5 min Sarcoma Talk with Shushan Hovsepyan and Leo Mascarenhas

Welcome to the world of sarcoma with the fourth episode of ‘5 Min Sarcoma Talk’ on OncoDaily. In this episode, host Dr. Hovsepyan and esteemed sarcoma expert Prof. Leo Mascarenhas discuss the importance of the ageless Sarcoma Program, the history of sarcoma biology, Prof. Mascarenhas’ inspiring path to pediatric oncology, and more. Join us for an educational and inspiring journey into the sarcoma field.

Leo Mascarenhas

Professor Leo Mascarenhas, MD is renowned for his leadership in pediatric oncology and sarcoma research. He is the Director of Pediatric Hematology and Oncology at Cedars-Sinai Guerin Children’s and the Medical Director of the Sarcoma Program at Cedars-Sinai Cancer in Los Angeles California. Currently, he is the Principal Investigator for the National Cancer Institute-funded Children’s Oncology Group (COG) at Cedar-Sinai and also the Chair of the Voting Body of COG.

His research is focused on mainly solid tumors, particularly rare tumors.

Shushan Hovsepyan

Dr. Shushan Hovsepyan is a pediatric oncologist and adjunct assistant professor at the Yerevan State Medical University. Currently, she is the Editor-in-Chief of OncoDaily Medical Journal. She completed a clinical fellowship e pediatric oncology unit of the National Institute of Cancer in Milan, then the St. Anna Children’s Research Hospital in Austria. Furthermore, she held a research fellowship position at the European Organisation for Research and Treatment of Cancer in Brussels, Belgium. Dr. Hovsepyan also completed the Postgraduate Harvard Medical School ‘s Effective Writing for Healthcare program.

0:15 Introduction
1:18 What are the key goals and objectives of the Sarcoma Program at Cedars-Sinai Medical Center?
4:54 Challenges encountered during the implementation of innovative treatment strategies
8:39 Evolution of sarcoma biology in recent years
10:20 Key findings from Prof. Mascarenhas’s recent meta-analysis
14:27 Exploring the Professor’s personal journey

 

The Transcript of 5 min Sarcoma Talk with Shushan Hovsepyan and Leo Mascarenhas

Shushan Hovsepyan: So hello everyone and welcome back to another episode of five minutes sarcoma talk on OncoDaily. I’m your host Shushan Hovsepyan, a pediatric oncologist from Armenia. And today we are honored to have Professor Leo Mascarenhas join us to delve into the complex world of sarcoma.

Professor Mascarenhas is renowned for his leadership in pediatric oncology and sarcoma research. He serves as the director of pediatric hematology and oncology at Cedar Sinai’s Children’s and the medical director of the sarcoma program at Cedars- Sinai Cancer in Los Angeles, California. And his research focuses mainly on solid tumors, mostly soft tissue sarcomas.

So welcome Professor Mascarenhas and thank you for being with us today.

Leo Mascarenhas: Thank you for the kind invitation for me to speak to you, Dr. Hovsepyan. It’s really an honor. Thank you.

Shushan Hovsepyan: Thank you. The honor is all mine. So let’s get started. As you are leading the sarcoma program at Cedars- Sinai Cancer, what are the key goals and objectives of the program and what distinguishes it from other sarcoma programs, especially in terms of patient care and research initiatives?

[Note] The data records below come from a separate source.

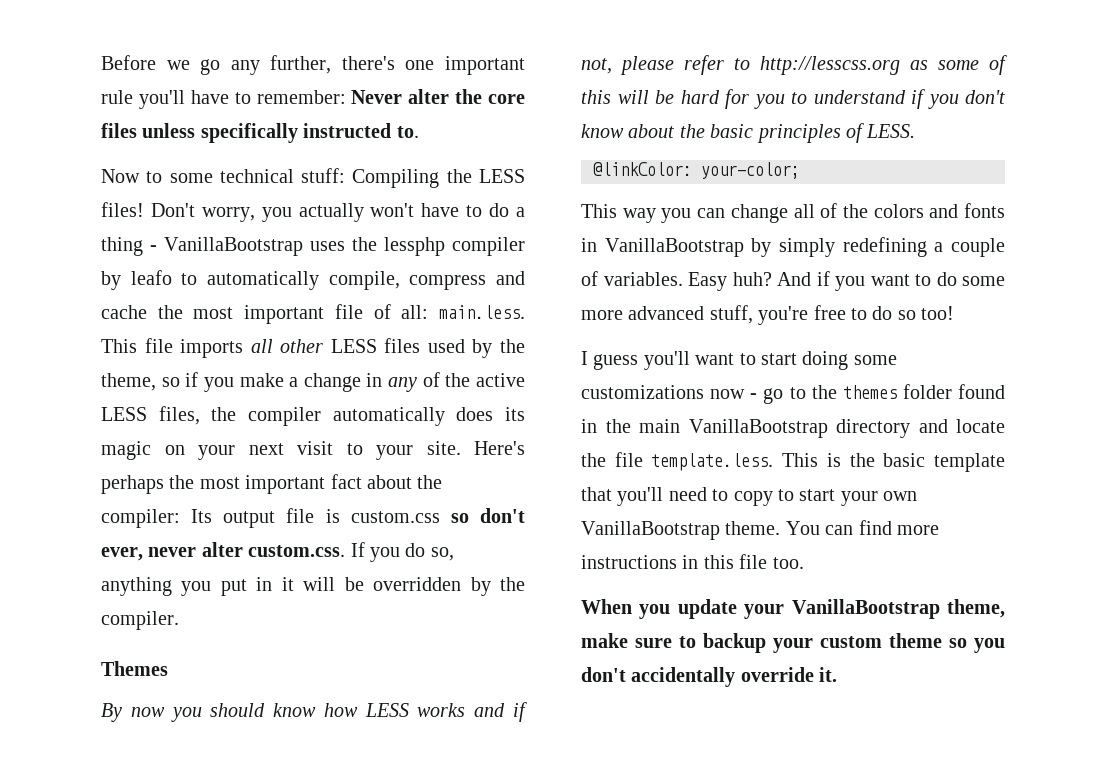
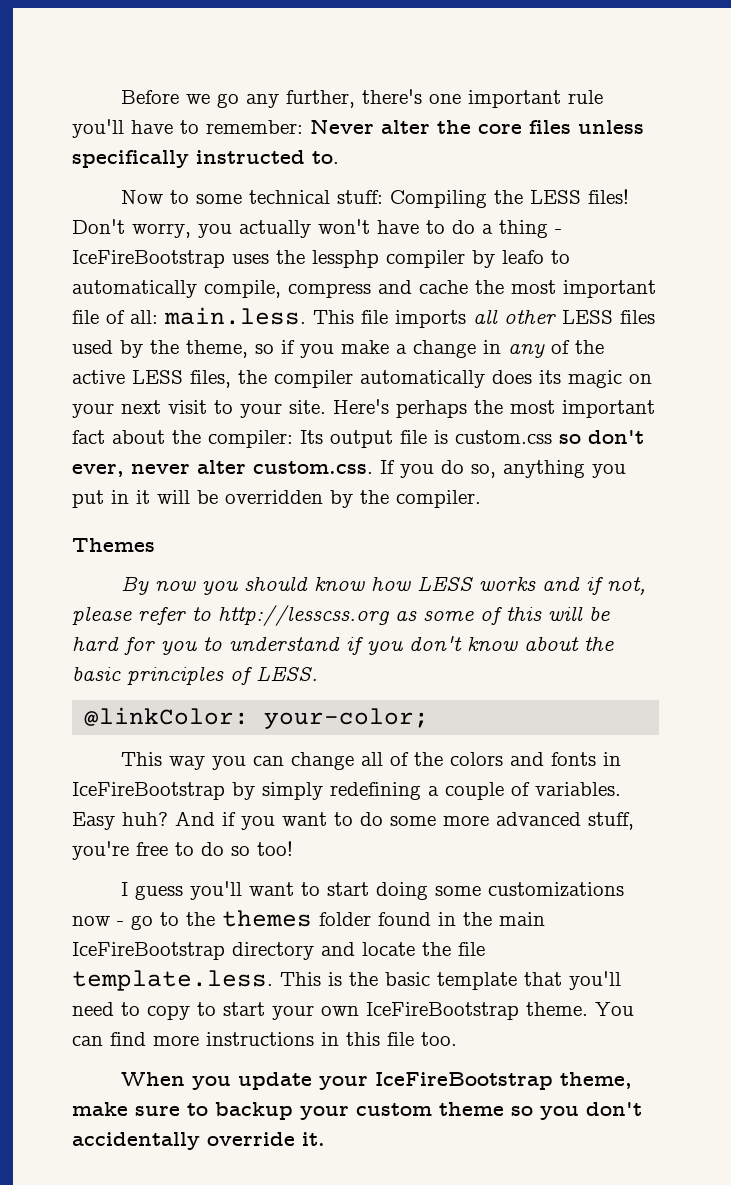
- Don't worry, you actually won't have to do a thing - VanillaBootstrap uses the lessphp compiler by leafo to automatically compile, compress and cache the most important file of all:
+ Don't worry, you actually won't have to do a thing - IceFireBootstrap uses the lessphp compiler by leafo to automatically compile, compress and cache the most important file of all:
- This way you can change all of the colors and fonts in VanillaBootstrap by simply redefining a couple of variables.
+ This way you can change all of the colors and fonts in IceFireBootstrap by simply redefining a couple of variables.
- I guess you'll want to start doing some customizations now - go to the themes folder found in the main VanillaBootstrap directory and locate the file template.less. This is the basic template that you'll need to copy to start your own VanillaBootstrap theme.
+ I guess you'll want to start doing some customizations now - go to the themes folder found in the main IceFireBootstrap directory and locate the file template.less. This is the basic template that you'll need to copy to start your own IceFireBootstrap theme.
- When you update your VanillaBootstrap theme, make sure to backup your custom theme so you don't accidentally override it.
+ When you update your IceFireBootstrap theme, make sure to backup your custom theme so you don't accidentally override it.

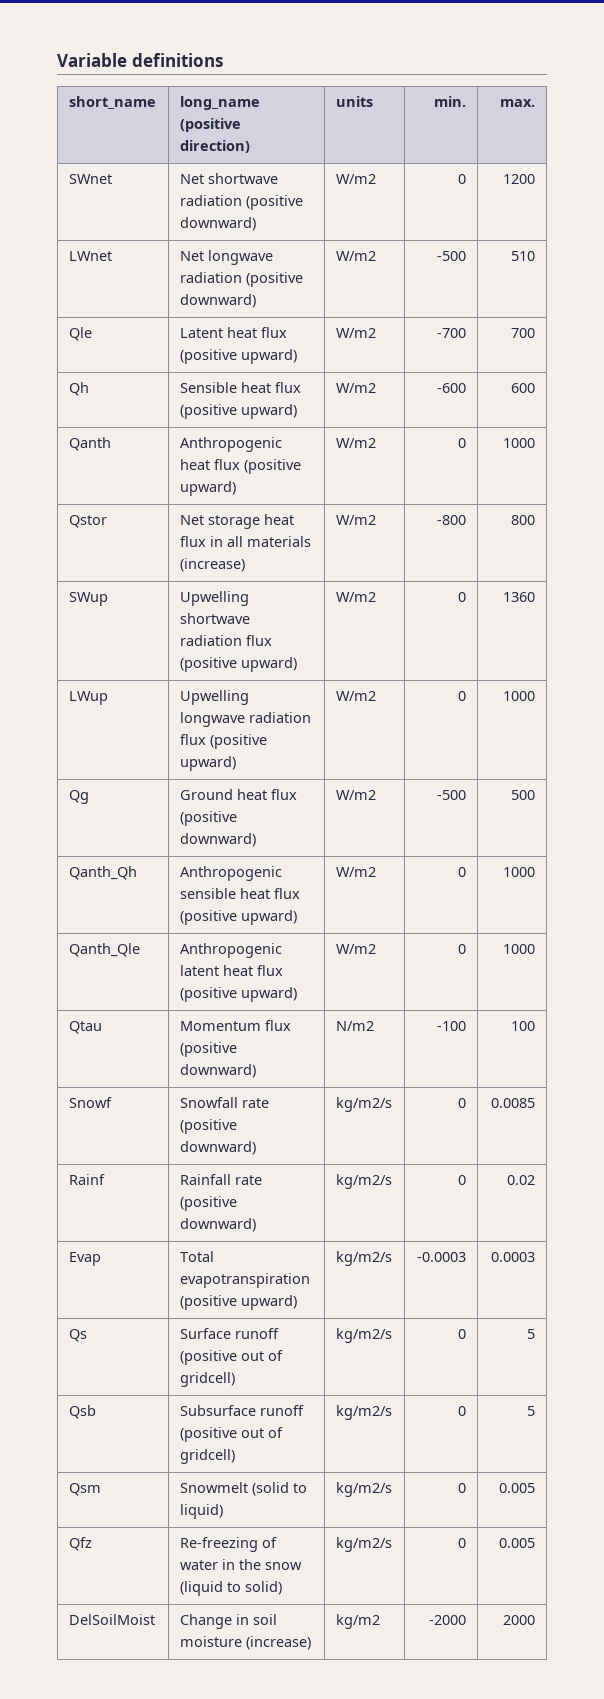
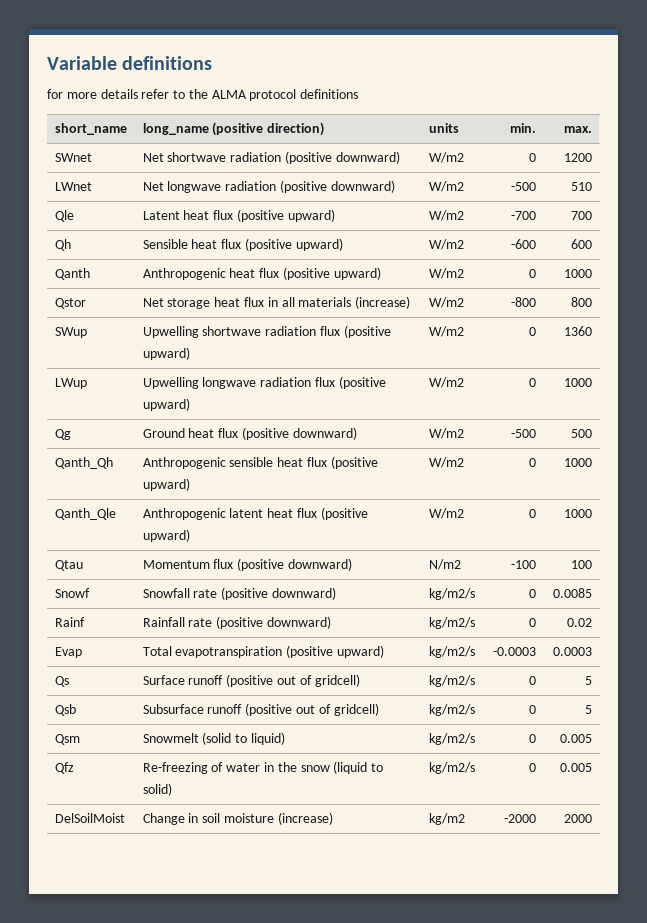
+ for more details refer to the ALMA protocol definitions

Leo Mascarenhas: The major point of our program at Cedars-Sinai is that it encompasses the entire age range, with a dedicated team of specialists caring for patients. Sarcomas can occur at any age, from newborns to older adults, and care can vary across different institutions.

While many children’s hospitals have great expertise in treating pediatric sarcomas, and there are large medical centers with adult sarcoma programs, sarcomas are unique in that they span all age groups. This can lead to varying needs across different life stages.

A significant number of patients are adolescents and young adults, who may fall through the cracks when transitioning from pediatric to adult care. This age group often navigates the challenges of gaining independence, such as managing healthcare on their own, attending college, or starting a job.

At Cedars, we offer one program with unified leadership that spans all age groups. We have a multidisciplinary team that meets weekly to discuss all our sarcoma patients. This team includes expert surgeons, radiologists, pathologists, genomic medicine specialists, and medical and pediatric oncologists working together.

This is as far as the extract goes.